TASK INPUTS:
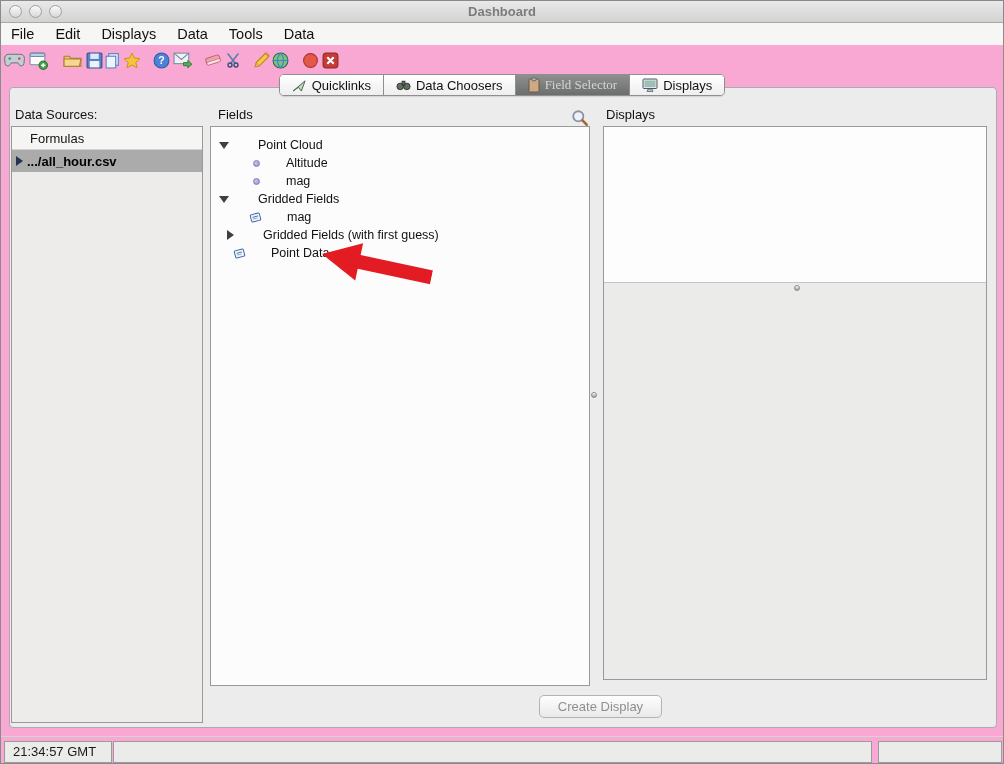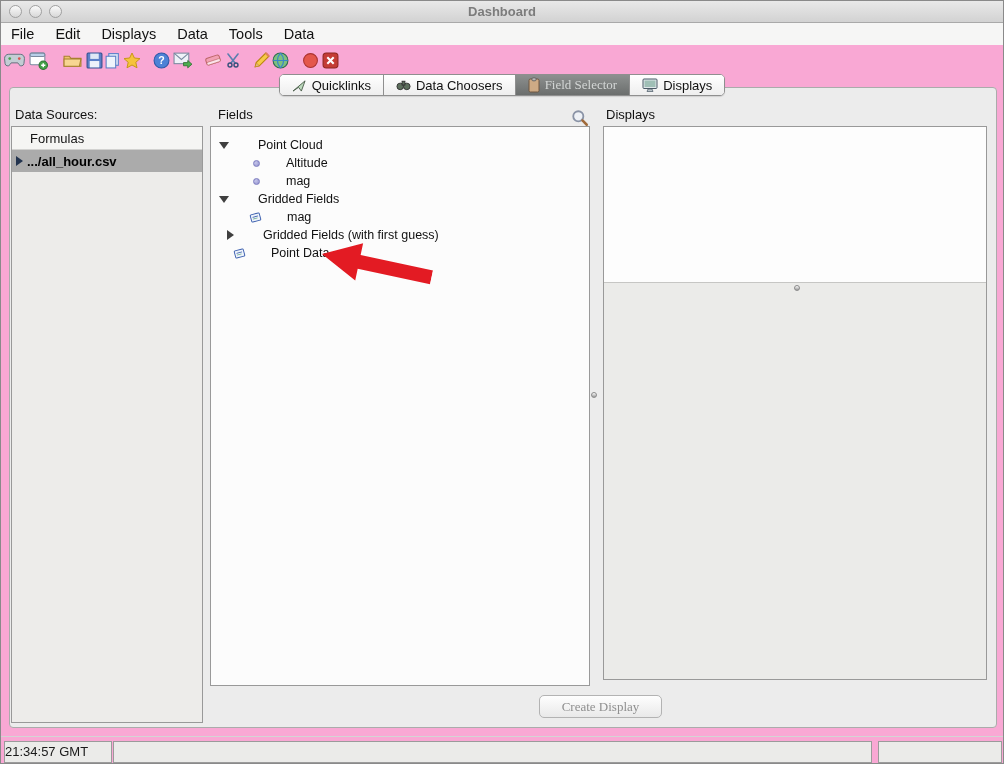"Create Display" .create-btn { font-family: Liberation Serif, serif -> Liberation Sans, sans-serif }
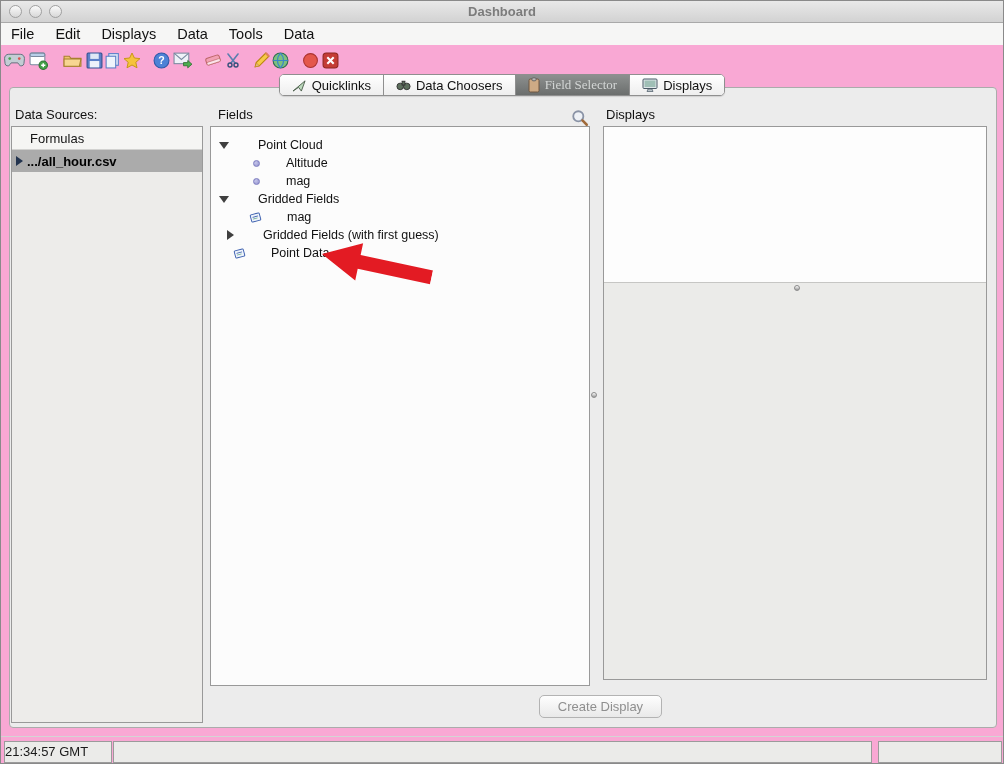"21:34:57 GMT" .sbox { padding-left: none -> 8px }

* * *

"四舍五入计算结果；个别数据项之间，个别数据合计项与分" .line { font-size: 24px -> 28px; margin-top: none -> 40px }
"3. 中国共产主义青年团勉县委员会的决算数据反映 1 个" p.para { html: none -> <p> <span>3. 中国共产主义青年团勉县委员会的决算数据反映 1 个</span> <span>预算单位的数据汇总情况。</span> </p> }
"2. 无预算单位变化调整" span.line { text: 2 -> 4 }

PROMPT:
Using the data above, give again exactly the lines starting at the one holding "Liberation Serif, serif" and ending at the one holding "padding-left: none ->", inclusive, and nothing more. Omit the pictures.

ANSWER BOX:
"Create Display" .create-btn { font-family: Liberation Serif, serif -> Liberation Sans, sans-serif }
"21:34:57 GMT" .sbox { padding-left: none -> 8px }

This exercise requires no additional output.